Suatu malam saat kami sedang melakukan rekaman untuk acara radio (Nur ‘ala Darb), Asy-
Syaikh Al-’Utsaimin nampak diserang rasa kantuk. Dari kejadian ini diketahui bahwa beliau
adalah seorang yang sangat sabar, toleran, dan bersemangat untuk segala sesuatu yang di
dalamnya terdapat manfaat untuk umat. Beliau berusaha melawan rasa kantuknya sehingga
kami bisa melanjutkan proses rekaman.

Beliau meminta berhenti sebentar dan minta kabel mikrofon dipanjangkan sehingga beliau bisa
menjawab pertanyaan sambil berdiri. Kami memberi beliau mikrofon kecil yang bisa
ditempelkan di baju beliau dengan kabel yang lebih panjang. Beliau melanjutkan menjawab
pertanyaan sambil berjalan-jalan di sekitar ruangan untuk menghilangkan rasa kantuk. Ini
dilakukan beliau sampai proses rekaman selesai.

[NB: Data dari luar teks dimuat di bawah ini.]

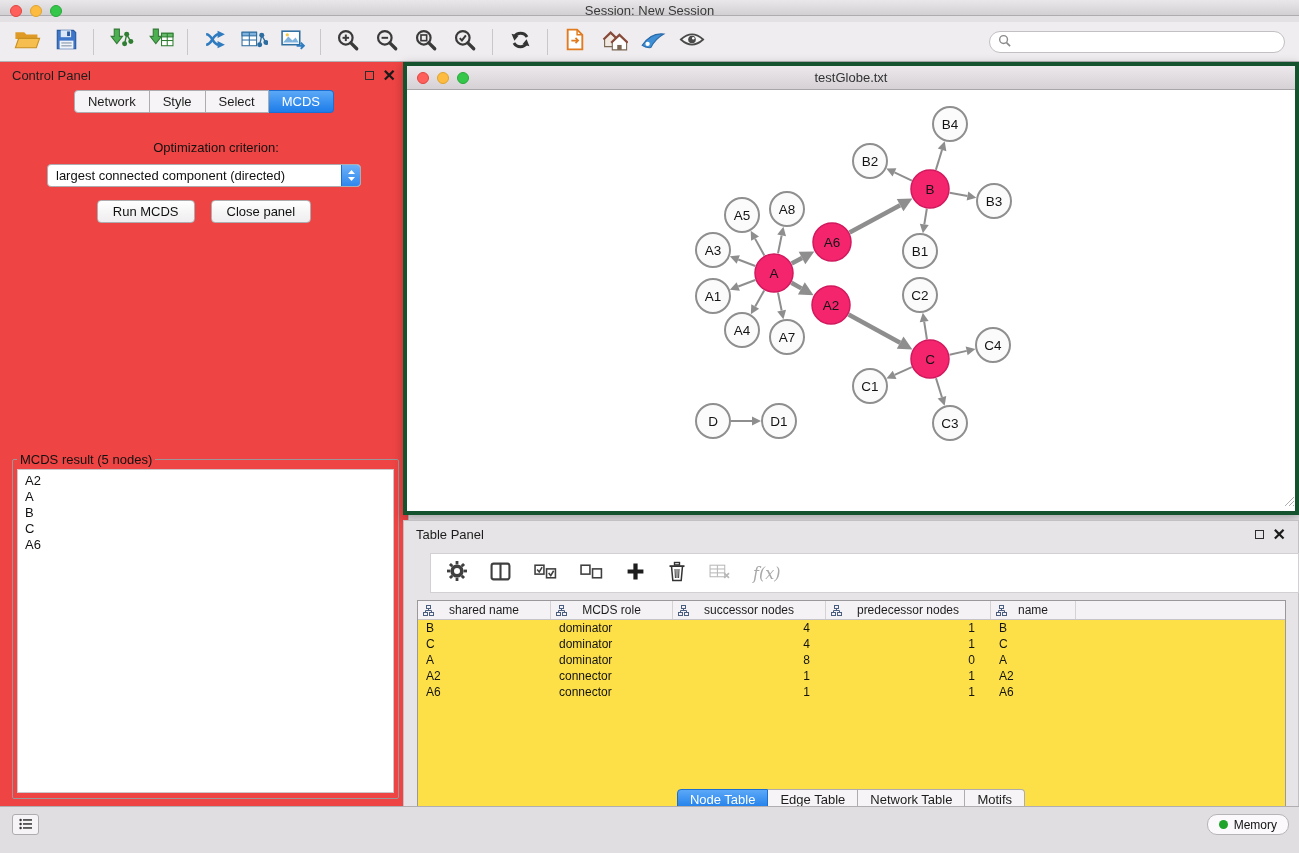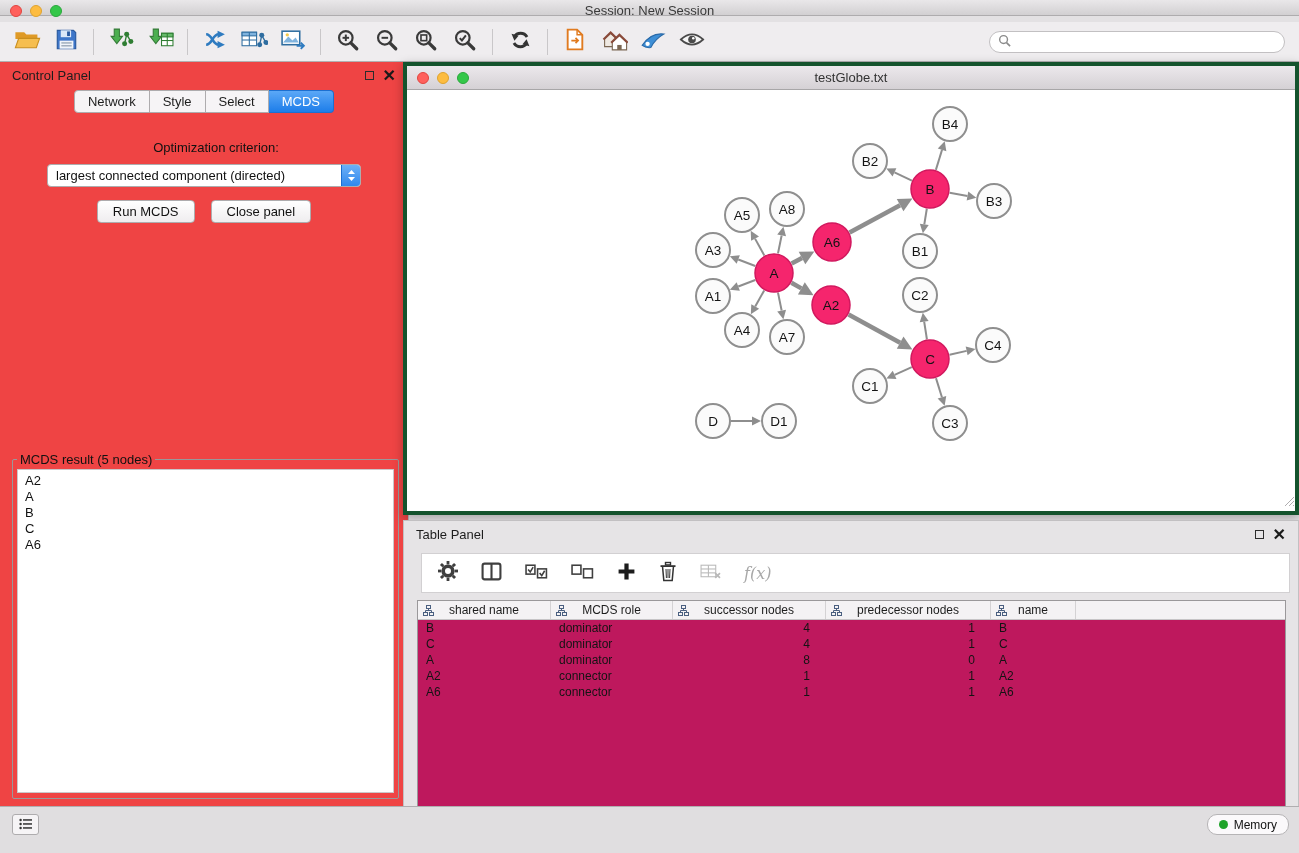"f(x)" .tp-toolbar { left: 17px -> 26px }
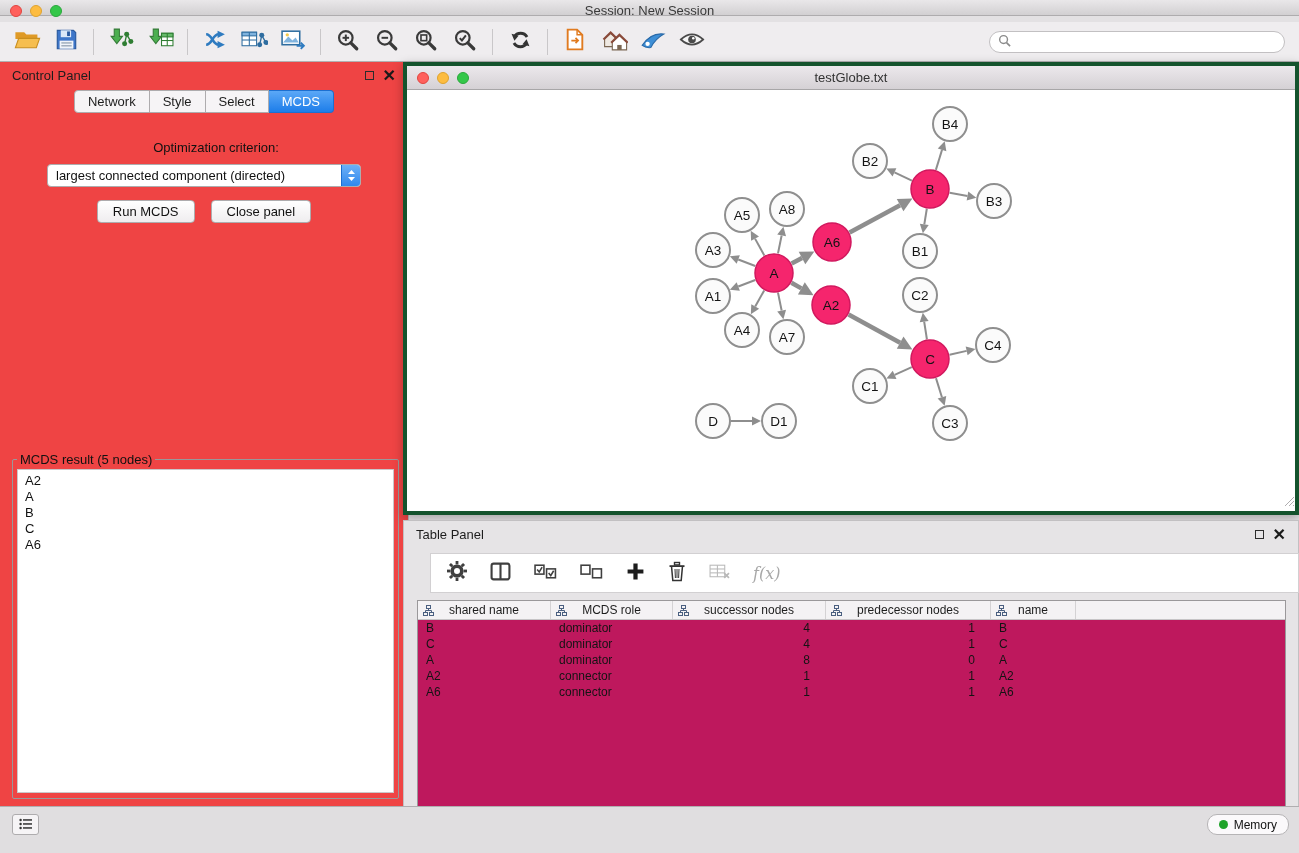"shared name" .tp-table { background: #be185d -> #fde047 }
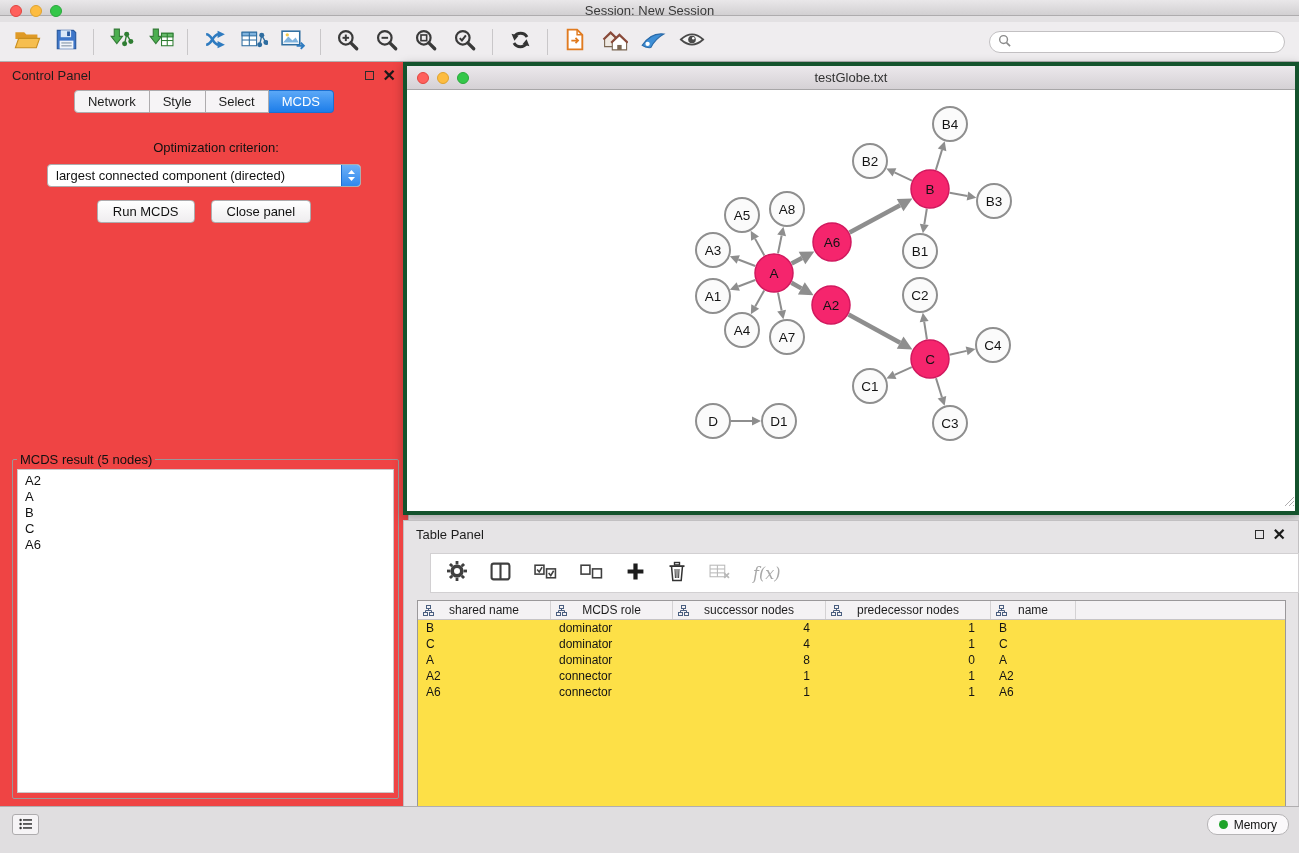"Node Table" div.tp-tabs { html: none -> <div> <div>Node Table</div> <div>Edge Table</div> <div>Network Table</div> <div>Motifs</div> </div> }
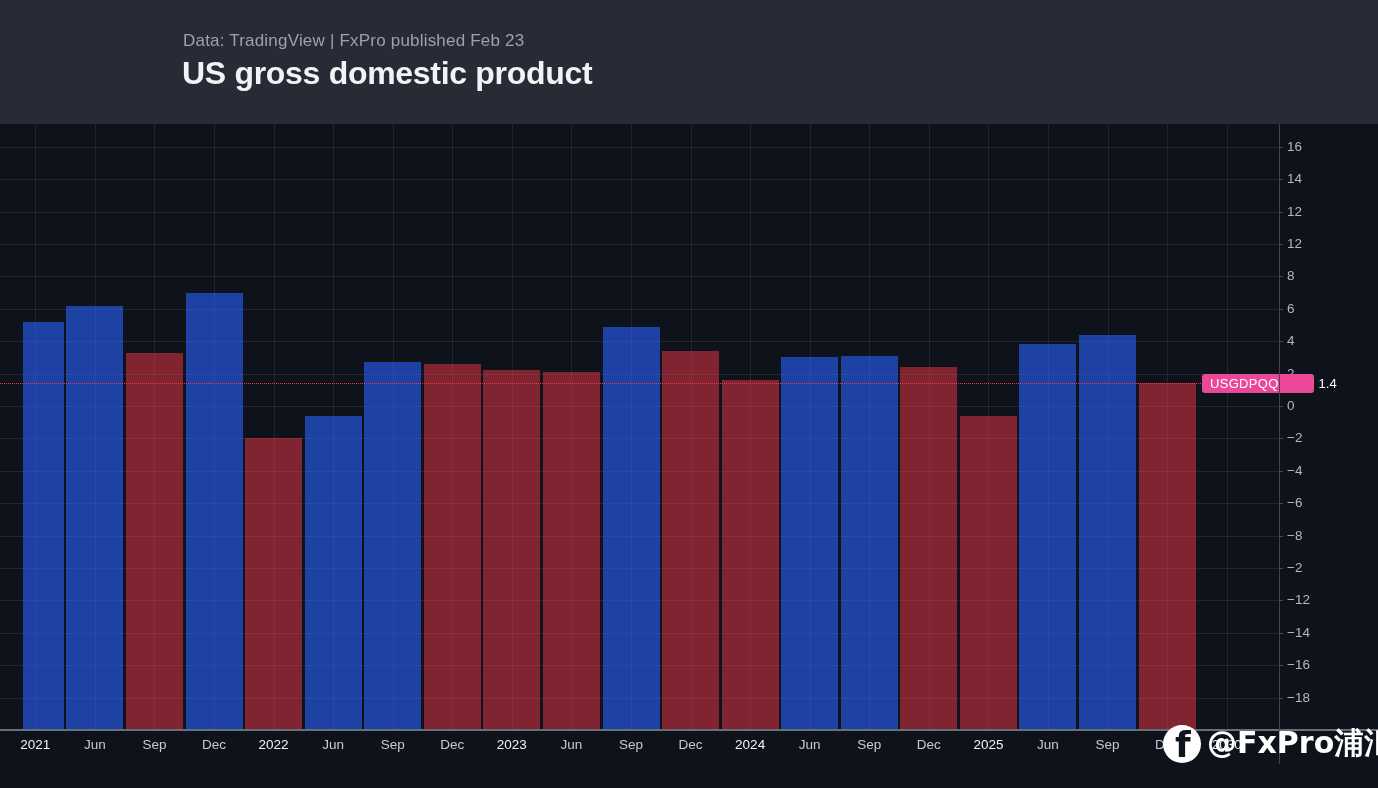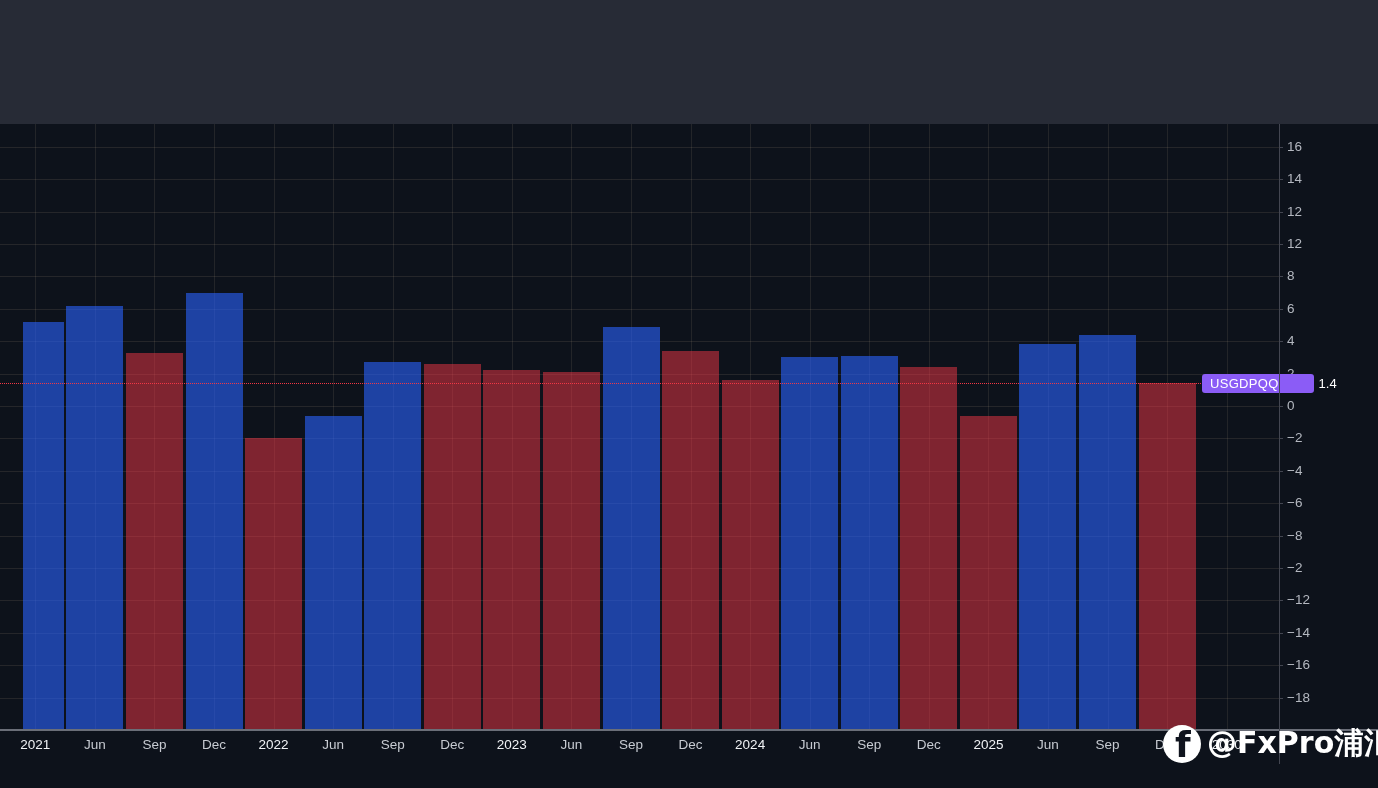"Data: TradingView | FxPro published" div.subtitle { html: none -> <div>Data: TradingView | FxPro published Feb 23</div> }
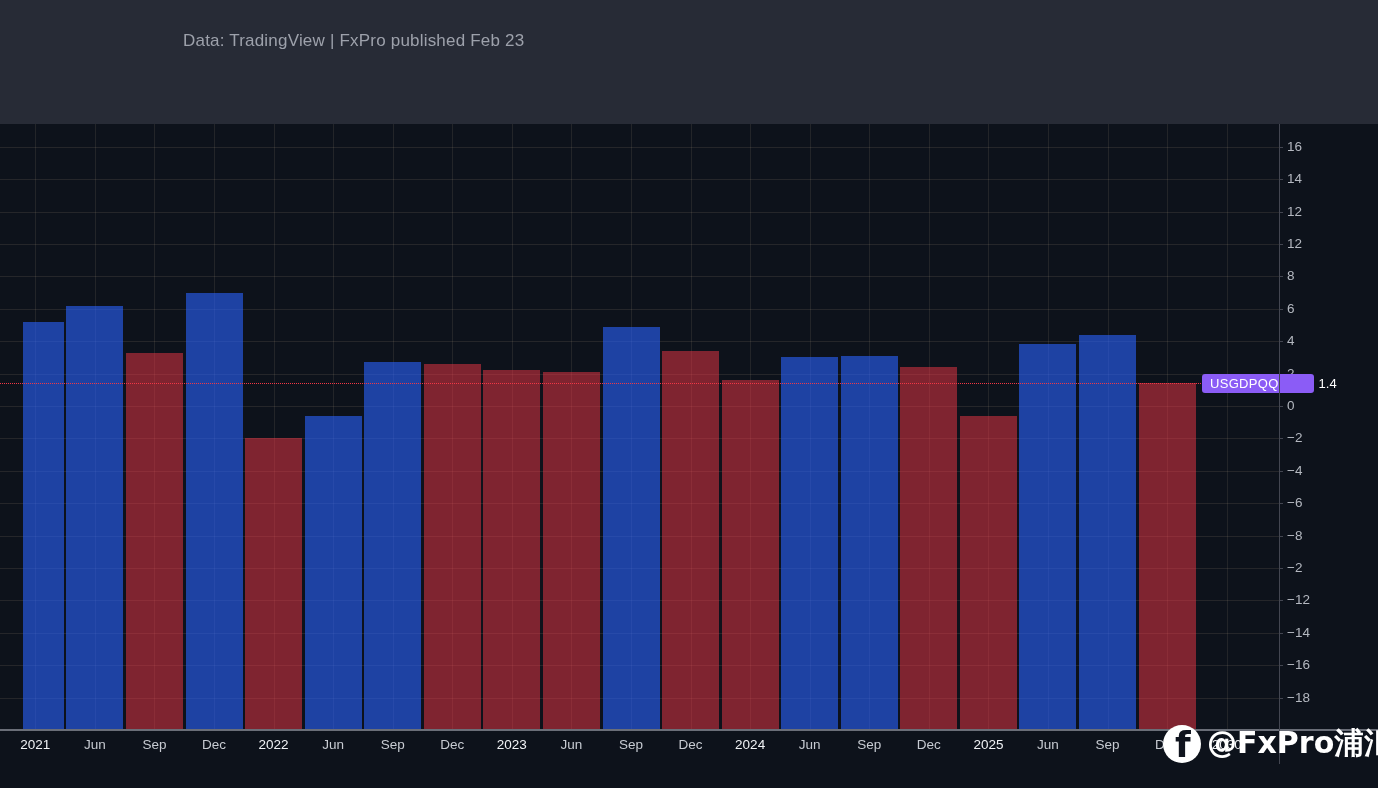"US gross domestic product" div.title { html: none -> <div>US gross domestic product</div> }
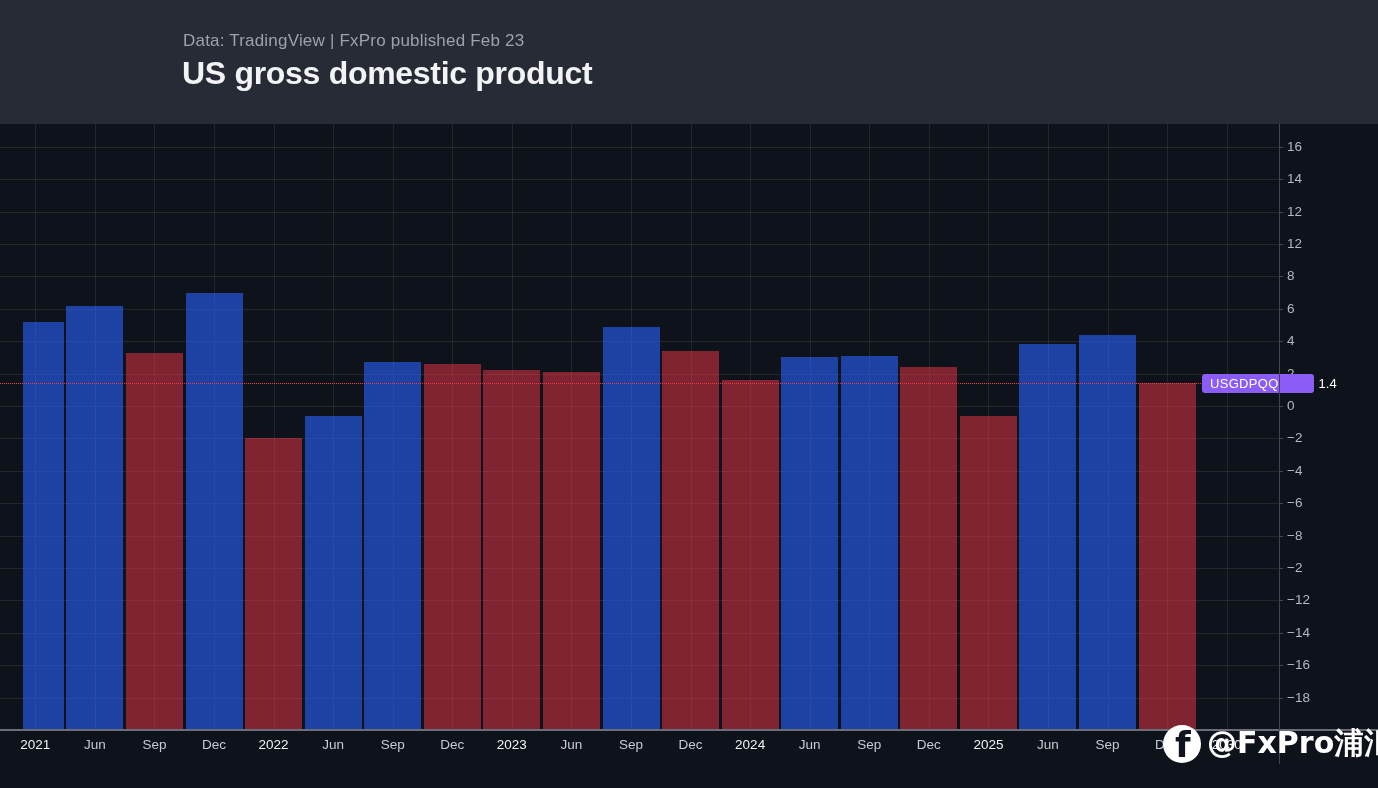"USGDPQQ" .badge { background: #8b5cf6 -> #ec4899 }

Inilah perhiasan seorang ulama sejati dan keutamaan yang mereka terapkan dalam semua
urusan umat baik dalam keilmuan maupun amalan mereka. (Arba’ah ‘Ashar ‘am Ma’a Samahatil
‘Allammah Asy-Syaikh Muhammad bin Shalih Al-’Utsaimin, hal. 56)

Sumber: Untaian Mutiara Kehidupan Ulama Ahlus Sunnah, oleh Abu Abdillah Alercon, dll
(www.fatwaonline.com), penerbit Qaulan Karima, hal. 101-118.